Contrairement à tes amis, il me semble que tu n’as pas étudié l’art et la musique au California Institute of the Arts. Comment as-tu commencé à écrire et à enregistrer ?
Tu as raison, je n’ai pas fait ces brillantes études. Toute mon enfance, j’ai été scolarisée à la maison par mes parents qui étaient témoins de Jéhovah. J’allais prêcher la bonne parole auprès des inconnus. J’ai ensuite collectionné les petits boulots. En fait, j’ai commencé à faire de la musique de la façon la plus stupide qui soit. Je devais avoir vingt ans et mon mec venait de me quitter. C’était quelqu’un qui prenait la musique très au sérieux et qui méprisait tout ce que j’entreprenais. Il parlait sans arrêt du groupe d’indie rock qu’il fonderait un jour… Après notre rupture, il s’est trouvé une nouvelle copine et a monté une formation. Il devait donner son premier concert à Los Angeles, et j’ai trouvé ce stratagème idiot qui consistait à jouer dans la même soirée que lui pour prendre ma revanche. (Rires.) En à peine une semaine, j’ai récupéré un clavier, écrit quelques chansons et imaginé mon propre projet. Après cette première expérience, j’ai découvert que j’aimais beaucoup enregistrer. L’exercice me paraissait d’ailleurs très naturel. C’est à ce moment-là que j’ai commencé à beaucoup sortir et à écouter de la musique électronique, beaucoup de minimal wave. Découvrir Kraftwerk, DAF ou Throbbing Gristle a été une révélation. Ce fut aussi très libérateur d’un point de vue créatif – ce que l’on peut entendre habituellement à la radio est loin d’être excellent et impossible à reproduire par le commun des mortels ! C’est plus ou moins comme ça, par accident, qu’a commencé Bubonic Plague.
Le concert de ton ex était-il bon ?
Non ! Une nullité indie rock. On sentait qu’il y avait trop réfléchi, ça manquait de spontanéité. Je manque peut-être d’objectivité, mais il se comportait comme un vrai abruti.
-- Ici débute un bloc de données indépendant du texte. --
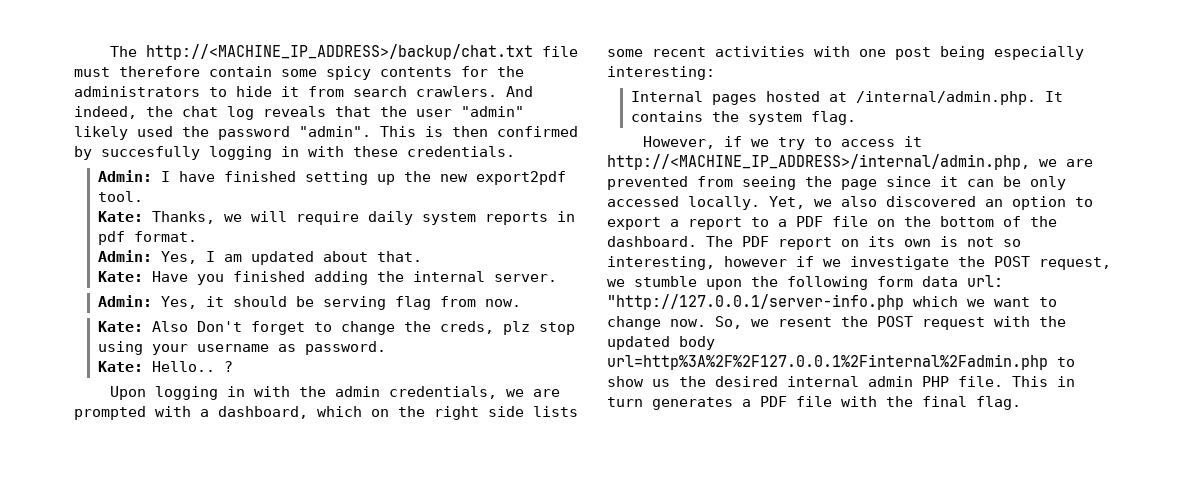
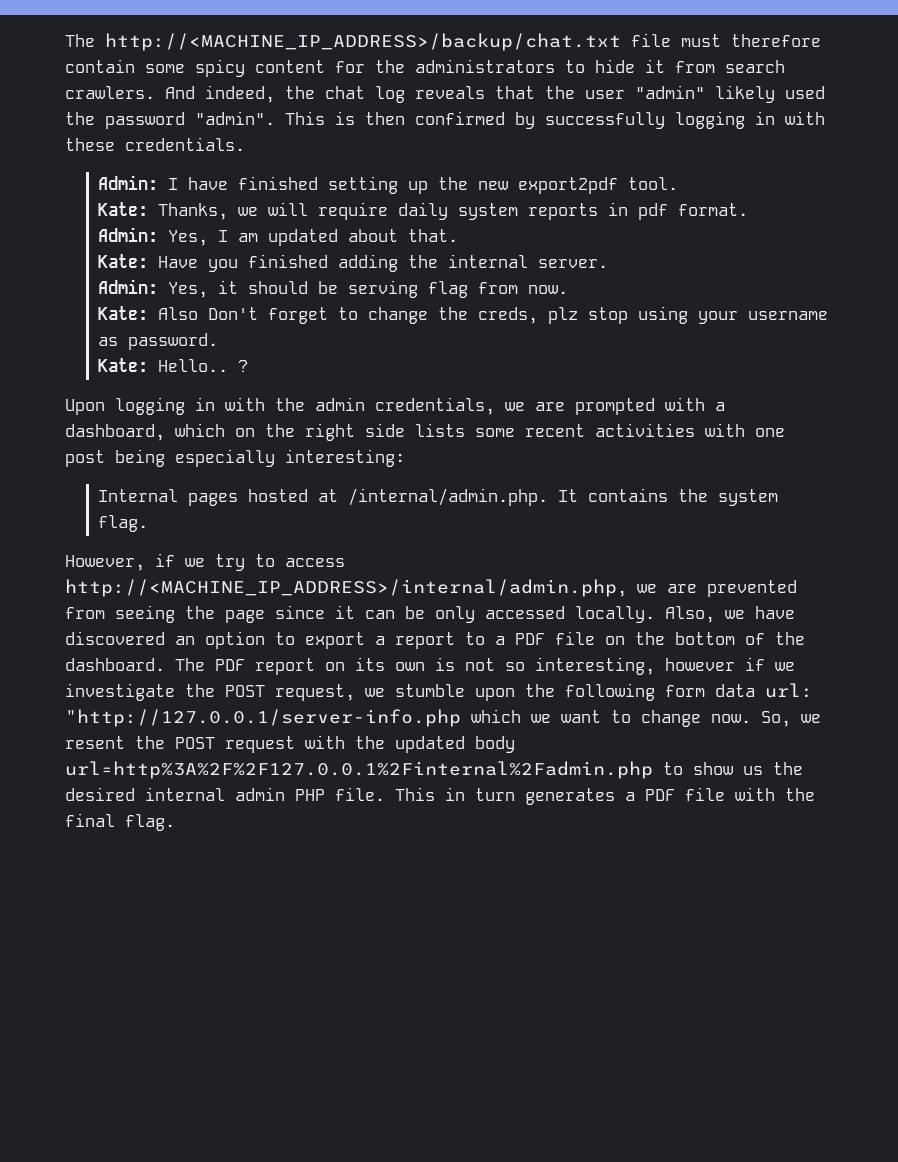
- The http://<MACHINE_IP_ADDRESS>/backup/chat.txt file must therefore contain some spicy contents for the administrators to hide it from search crawlers.
+ The http://<MACHINE_IP_ADDRESS>/backup/chat.txt file must therefore contain some spicy content for the administrators to hide it from search crawlers.
- This is then confirmed by succesfully logging in with these credentials.
+ This is then confirmed by successfully logging in with these credentials.
- However, if we try to access it http://<MACHINE_IP_ADDRESS>/internal/admin.php, we are prevented from seeing the page since it can be only accessed locally.
+ However, if we try to access http://<MACHINE_IP_ADDRESS>/internal/admin.php, we are prevented from seeing the page since it can be only accessed locally.
- Yet, we also discovered an option to export a report to a PDF file on the bottom of the dashboard.
+ Also, we have discovered an option to export a report to a PDF file on the bottom of the dashboard.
Et je n’allais pas en plus aimer sa musique ! (Rires.) Moi j’étais punk et très cool.
On sent évidemment l’influence de la minimal wave dès Bubonic Plague. On pense aussi aux prémices du courant riot grrrl, à des formations comme Delta 5 ou The Raincoats, avec ces lignes de basse très marquées.
J’aime beaucoup ces groupes, mais d’un point de vue musical, ils étaient moins importants pour moi que Grauzone, Bauhaus ou Tuxedomoon. En revanche, ce sont des artistes féminines, et elles m’ont beaucoup libérée en tant que musicienne.
NAÏVETÉ
À cette époque, t’intéressais-tu déjà aux arts visuels ?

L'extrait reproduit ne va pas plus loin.